Doch sind alkoholische Getränke und Tabakwaren legale Produkte, Glücksspiele und Internetsurfen legale Dienstleistungen, welche grundsätzlich auch einen volkswirtschaftlichen Nutzen generieren und erst durch deren übermässigen oder unangebrachten Konsum zum Risiko, damit zur Sucht und schliesslich zur ökonomischen Last werden.
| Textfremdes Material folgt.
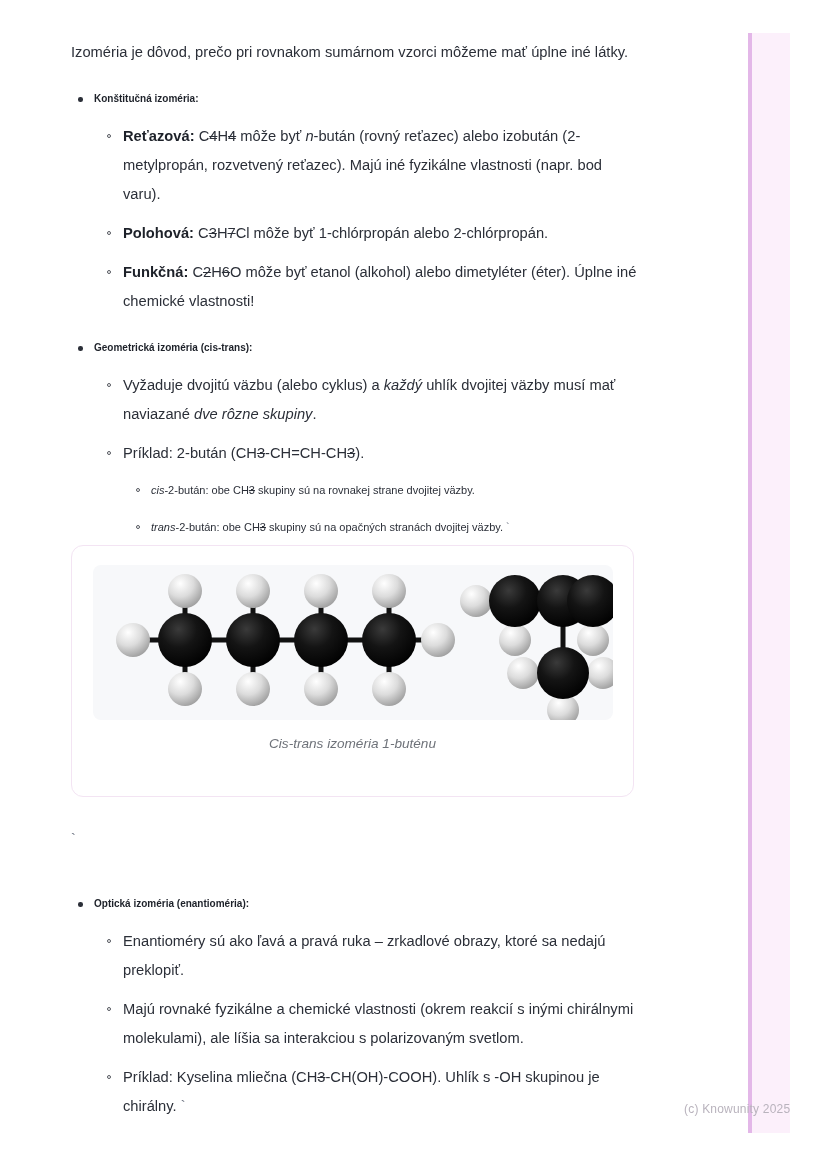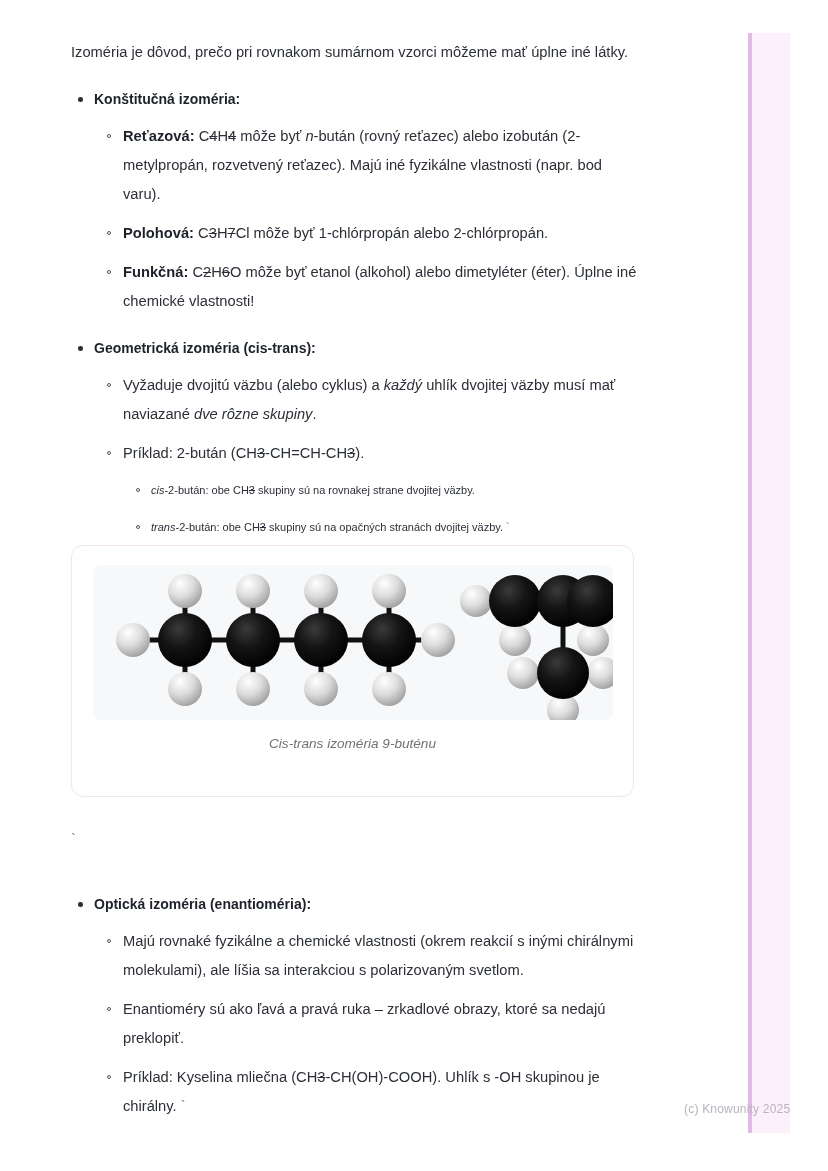--- a/index.html
+++ b/index.html
@@ -82,7 +82,7 @@
   }
   .head1 {
     font-weight: bold;
-    font-size: 14px;
+    font-size: 10px;
     line-height: 26px;
     color: #1d2129;
   }

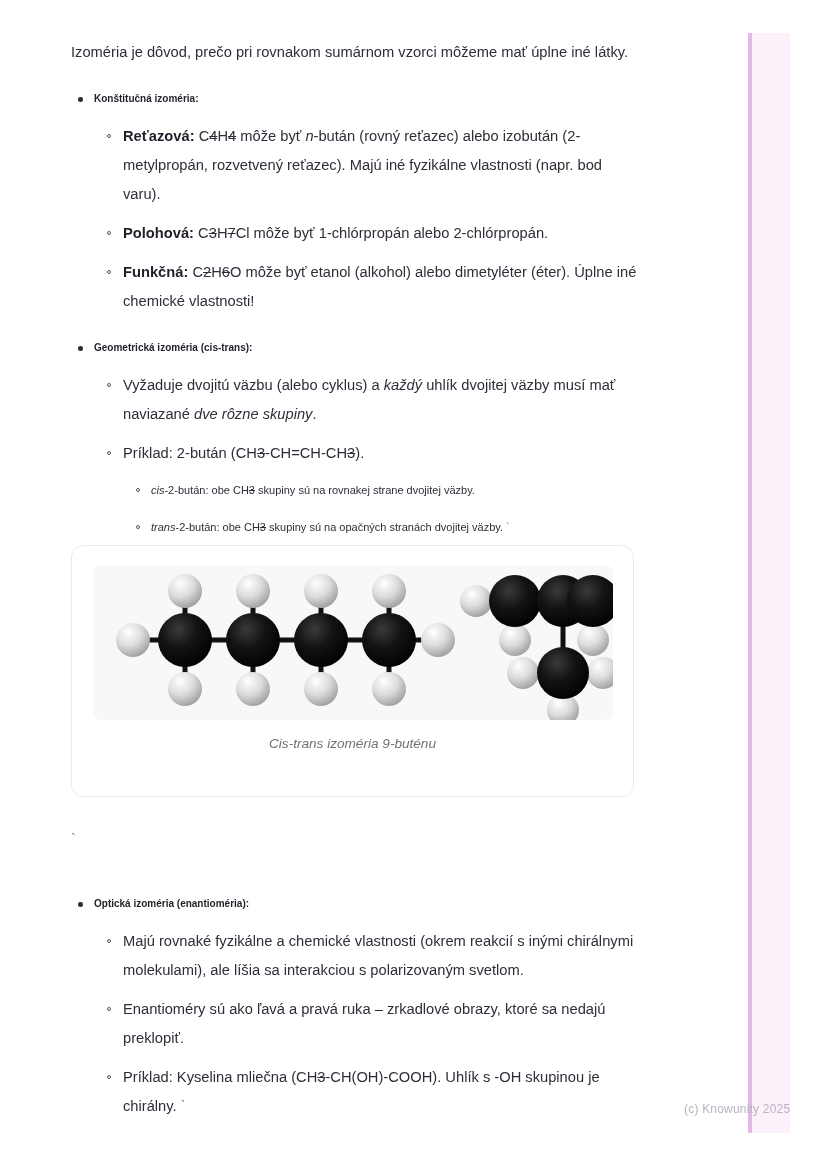--- a/index.html
+++ b/index.html
@@ -357,7 +357,7 @@
         </g>
       </svg>
     </div>
-    <div id="figure-caption">Cis-trans izoméria 9-buténu</div>
+    <div id="figure-caption">Cis-trans izoméria 1-buténu</div>
   </div>
 
   <div id="stray-tick">`</div>

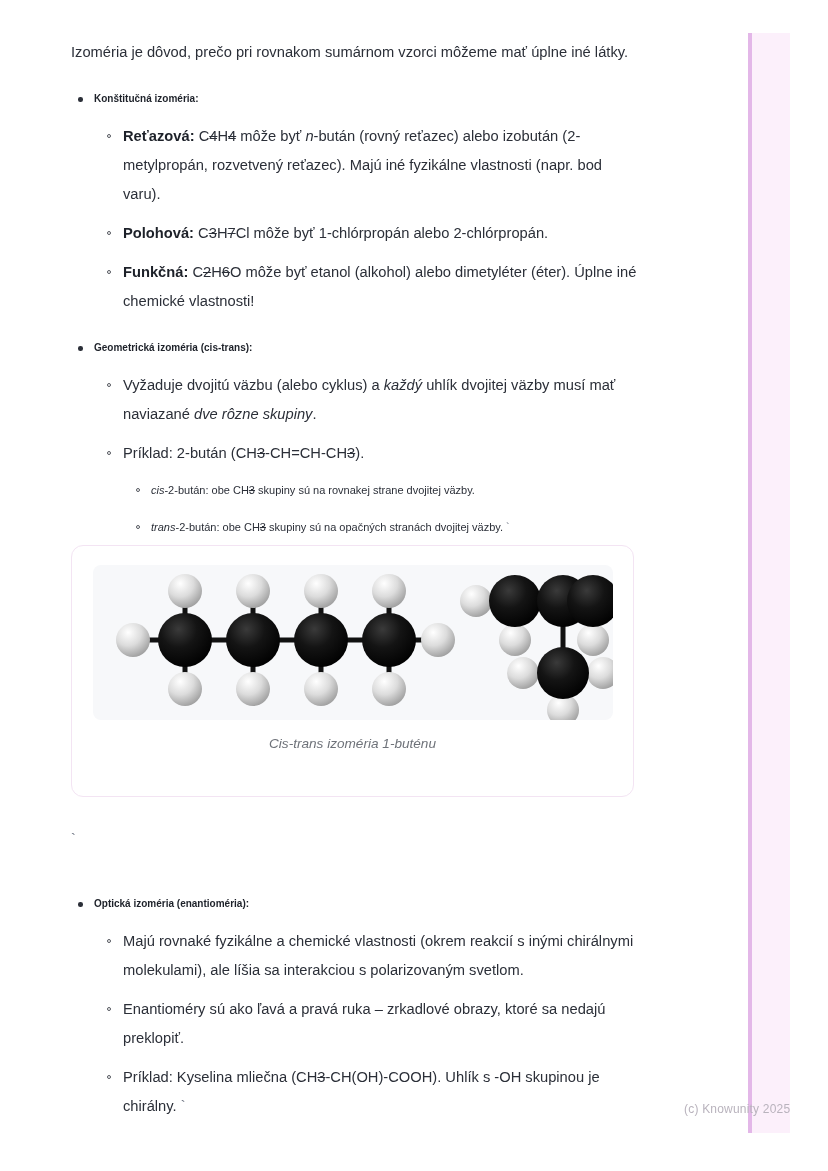--- a/index.html
+++ b/index.html
@@ -371,11 +371,11 @@
 
 
           <li class="item2">
+            <span>Enantioméry sú ako ľavá a pravá ruka – zrkadlové obrazy, ktoré sa nedajú preklopiť.</span>
+          </li>
+
+          <li class="item2">
             <span>Majú rovnaké fyzikálne a chemické vlastnosti (okrem reakcií s inými chirálnymi molekulami), ale líšia sa interakciou s polarizovaným svetlom.</span>
-          </li>
-
-          <li class="item2">
-            <span>Enantioméry sú ako ľavá a pravá ruka – zrkadlové obrazy, ktoré sa nedajú preklopiť.</span>
           </li>
 
           <li class="item2">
Der volkswirtschaftliche Nutzen dieser Produkte und Tätigkeiten wird durch eine unternehmerische Tätigkeit erbracht, die auch Arbeitsplätze und damit Einkommen generieren, den Konsum fördern und dem Staat in Form von Unternehmens- und Personensteuern sowie unzähligen weiteren Steuern und Abgaben einen hohen Umsatz generieren.
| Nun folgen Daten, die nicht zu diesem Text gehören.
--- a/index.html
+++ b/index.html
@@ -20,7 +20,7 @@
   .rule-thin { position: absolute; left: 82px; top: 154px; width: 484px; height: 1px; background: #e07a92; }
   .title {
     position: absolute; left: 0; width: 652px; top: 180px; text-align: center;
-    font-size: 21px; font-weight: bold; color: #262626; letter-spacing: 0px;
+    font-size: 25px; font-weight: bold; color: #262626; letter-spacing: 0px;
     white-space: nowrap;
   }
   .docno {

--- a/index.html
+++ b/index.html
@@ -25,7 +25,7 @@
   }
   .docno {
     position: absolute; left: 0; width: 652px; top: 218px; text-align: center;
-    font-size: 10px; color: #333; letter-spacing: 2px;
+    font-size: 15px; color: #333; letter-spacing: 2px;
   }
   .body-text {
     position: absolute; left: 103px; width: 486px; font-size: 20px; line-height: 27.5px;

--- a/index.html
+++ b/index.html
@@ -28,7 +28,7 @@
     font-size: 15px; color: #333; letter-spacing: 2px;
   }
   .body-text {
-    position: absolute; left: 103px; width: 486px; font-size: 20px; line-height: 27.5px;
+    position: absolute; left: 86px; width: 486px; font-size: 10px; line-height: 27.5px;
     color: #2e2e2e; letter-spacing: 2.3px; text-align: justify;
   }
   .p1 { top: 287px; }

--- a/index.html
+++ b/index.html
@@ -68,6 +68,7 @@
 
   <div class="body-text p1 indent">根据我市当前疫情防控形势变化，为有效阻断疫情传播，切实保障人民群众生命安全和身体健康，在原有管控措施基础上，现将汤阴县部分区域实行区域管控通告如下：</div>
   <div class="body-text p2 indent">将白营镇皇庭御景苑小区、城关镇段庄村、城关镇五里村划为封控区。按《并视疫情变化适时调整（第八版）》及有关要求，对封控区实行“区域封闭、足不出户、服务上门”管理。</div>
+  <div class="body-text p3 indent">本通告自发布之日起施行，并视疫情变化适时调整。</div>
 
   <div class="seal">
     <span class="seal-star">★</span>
Gesamtvolkswirtschaftliche Perspektive notwendig
Dass Raucher volkswirtschaftlich nicht nur Suchtkosten verursachen sondern sogar Nettozahler sind, berechneten Ökonomen der Universität Neuenburg bereits 1998 im Auftrag des Bundes: Durch die Reduktion des Langlebigkeitsrisikos, das der AHV/IV und den Pensionskassen zusetzt, sowie der Tabaksteuer, die dem Bund mittlerweile etwas über CHF 2 Mia. einbringen, leisten die Raucher einen Beitrag, der ihre Suchtkosten mehr als deckt.
Damit soll keinesfalls negiert werden, dass Alkohol- und Tabakkonsum nicht schädlich sein können mit negativen Folgen für die Konsumierenden und ihr Umfeld, für die Gesundheitsausgaben und auch für die Wirtschaft. Nur ist alles eine Frage der Wertung und der Lauterkeit, beim Thema Sucht und Prävention beide Seiten der Medaille gleichwertig zu beurteilen.
Denn gesetzliche Einschränkungen und Präventionsmassnahmen zur Eindämmung von Sucht sind nicht per se legitim, weil sie volkswirtschaftliche Kosten verursachen. Das öffentliche Interesse ruft nach einer gesamtvolkswirtschaftlichen Betrachtung des Konsums von potenziell suchtbildenden Substanzen, das verfassungsmässige Prinzip der Verhältnismässigkeit nach deutlicher Trennung zwischen moderatem, verantwortlichem Konsum und Sucht.